AlphaFold on Notos

This document provides the implementation of the pipeline of AlphaFold V2.0 on the notos server at the Computational Science Research Center, SDSU. The notos server is managed by Dr. Christopher Paolini (Email).

There are two CPU sockets on notos. Since, notos is not a cluster with compute nodes there is no batch scheduler. Scripts/ commands can be run on multiple GNU Screen session. More instructions are given at the end of this document. Follow Running AlphaFold on GNU Screen session.

More information about AlphaFold can be found here.

First time setup

The following steps are required in order to run AlphaFold:

Install Docker.
- Install NVIDIA Container Toolkit for GPU support.
- Setup running Docker as a non-root user.
- Docker and NVIDIA Container Toolkit have been installed on notos and are up-to date as of 6/9/2022. As each new user follows the steps below to run alphafold they must contact Dr. Christopher Paolini (Email) for docker access.
Download genetic databases and model parameters.
- The genetic databases and model parameters have been downloaded and can be found on the notos server at
```
/mnt/beegfs/alphafold/databases
```
Check that AlphaFold will be able to use a GPU by running:
```
docker run --rm --gpus all nvidia/cuda:11.6.0-base-ubuntu20.04 nvidia-smi
```
The output of this command should show a list of your GPUs.

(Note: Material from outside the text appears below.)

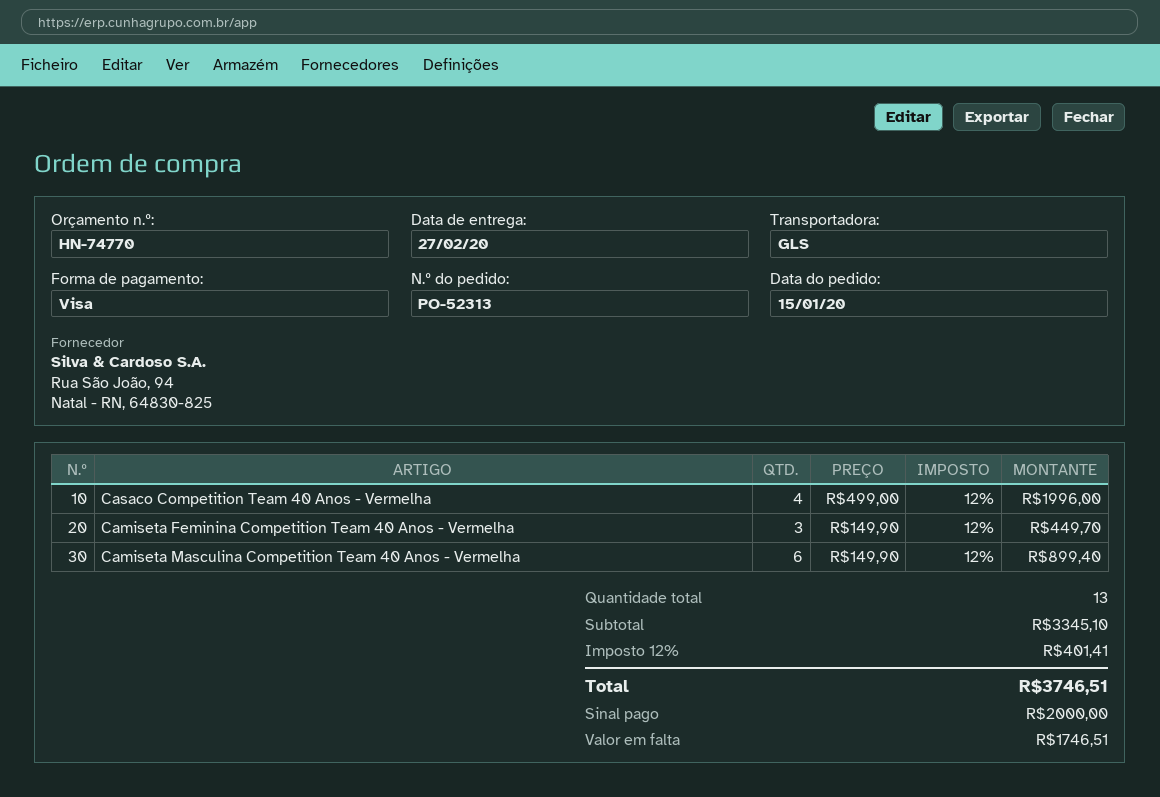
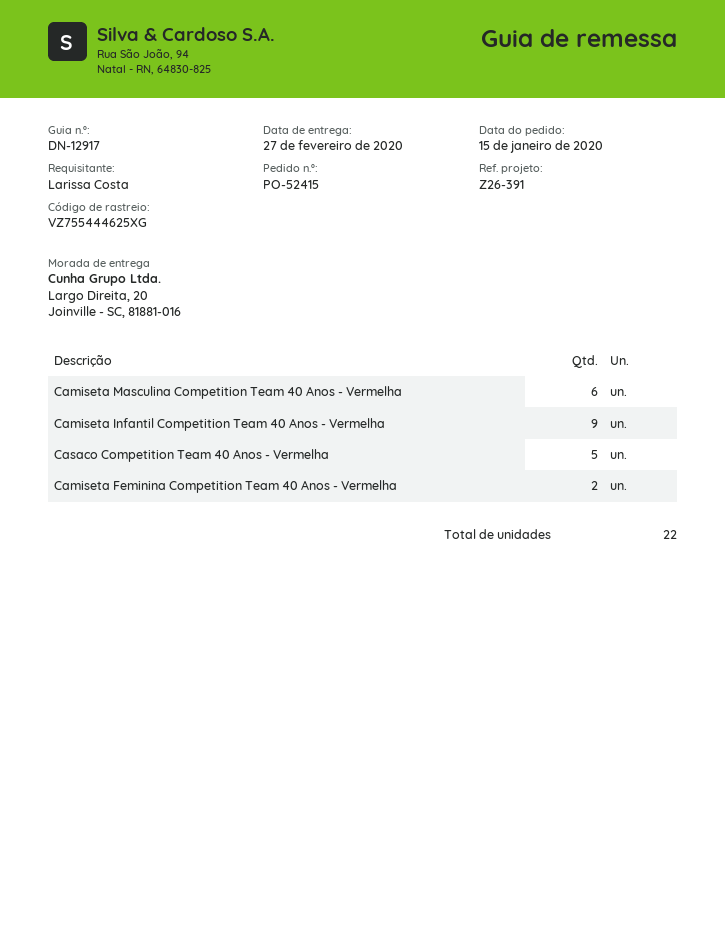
order number: PO-52313 -> PO-52415
Casaco Competition Team 40 Anos - Vermelha: 4 -> 5
Camiseta Feminina Competition Team 40 Anos - Vermelha: 3 -> 2
Camiseta Infantil Competition Team 40 Anos - Vermelha: none -> 9
total quantity: 13 -> 22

Genetic databases - Downloaded on Notos

This step requires aria2c which is already installed and is available on the notos server.

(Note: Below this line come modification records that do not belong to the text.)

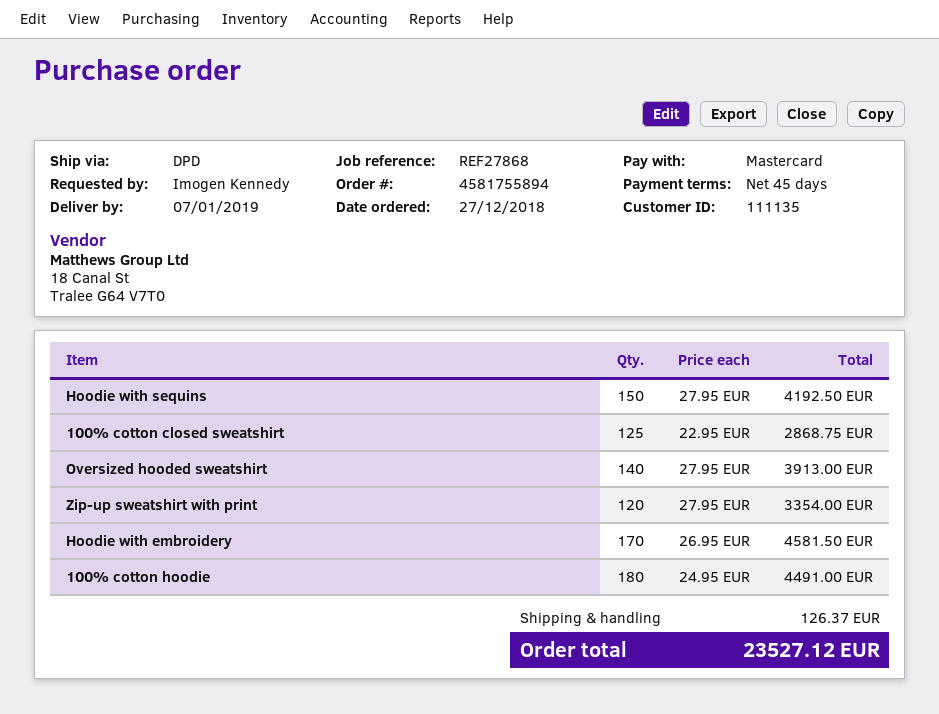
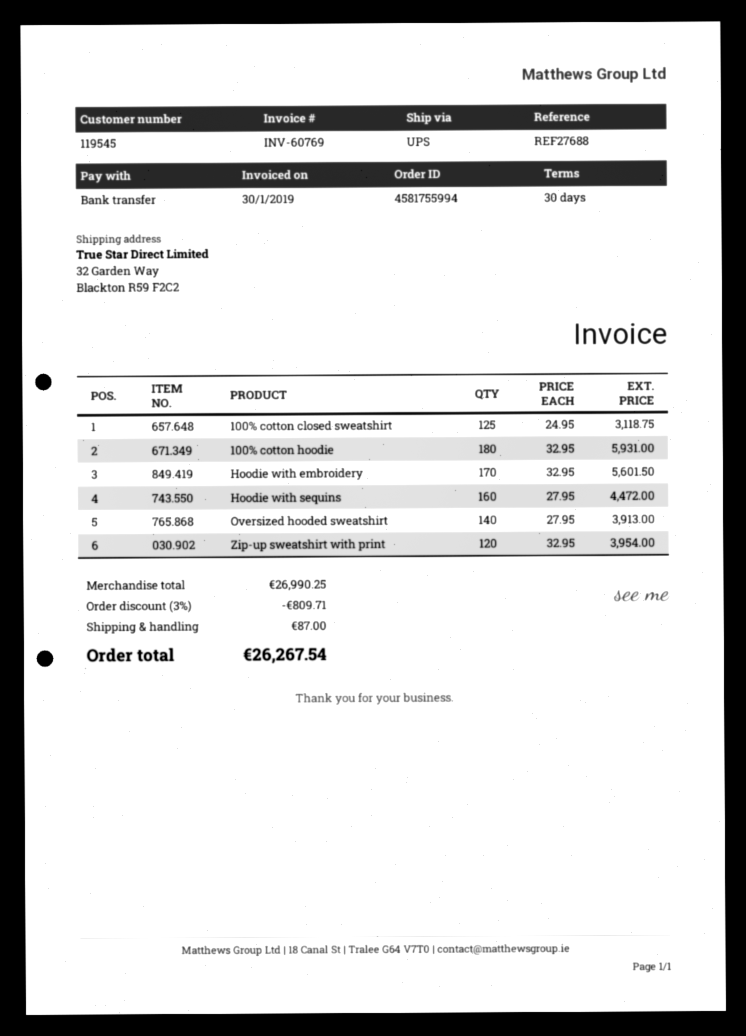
order number: 4581755894 -> 4581755994
payment terms: 45 days -> 30 days
customer number: 111135 -> 119545
reference: REF27868 -> REF27688
payment method: Mastercard -> bank transfer
shipping method: DPD -> UPS
Hoodie with sequins: 150 x 27.95 = 4192.50 -> 160 x 27.95 = 4472.00
100% cotton closed sweatshirt: 125 x 22.95 = 2868.75 -> 125 x 24.95 = 3118.75
Zip-up sweatshirt with print: 120 x 27.95 = 3354.00 -> 120 x 32.95 = 3954.00
Hoodie with embroidery: 170 x 26.95 = 4581.50 -> 170 x 32.95 = 5601.50
100% cotton hoodie: 180 x 24.95 = 4491.00 -> 180 x 32.95 = 5931.00
discount: none -> 3% = 809.71
shipping: 126.37 -> 87.00
total: 23527.12 -> 26267.54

AlphaFold needs multiple genetic (sequence) databases to run:

BFD,
MGnify,
PDB70,
PDB (structures in the mmCIF format),
PDB seqres – only for AlphaFold-Multimer,
Uniclust30,
UniProt – only for AlphaFold-Multimer,
UniRef90.

A script scripts/download_all_data.sh is provided on the official alphafold readme where you can download and set up all of the databases. This script did not work as intended on the notos server. A workaround is to manually download all the databases using the scripts available at scripts/ on the Alphafold github respository

The $DOWNLOAD_DIR on notos for alphafold is /mnt/beegfs/alphafold/databases

Default:

bash scripts/download_alphafold_params.sh <DOWNLOAD_DIR>

bash scripts/download_bfd.sh <DOWNLOAD_DIR>

bash scripts/download_mgnify.sh <DOWNLOAD_DIR>

bash scripts/download_pdb70.sh <DOWNLOAD_DIR>

bash scripts/download_pdb_mmcif.sh <DOWNLOAD_DIR>

bash scripts/download_pdb_seqres.sh <DOWNLOAD_DIR>

bash scripts/download_uniclust30.sh <DOWNLOAD_DIR>

bash scripts/download_uniprot.sh <DOWNLOAD_DIR>

bash scripts/download_uniref90.sh <DOWNLOAD_DIR>

With reduced_dbs:
```
bash scripts/download_small_bfd.sh <DOWNLOAD_DIR> 
```
instead of download_bfd.sh, will download a reduced version of the databases to be used with the reduced_dbs database preset.

Note: The download directory <DOWNLOAD_DIR> should not be a subdirectory in the AlphaFold repository directory. If it is, the Docker build will be slow as the large databases will be copied during the image creation.

Note: The total download size for the full databases is around 415 GB and the total size when unzipped is 2.2 TB.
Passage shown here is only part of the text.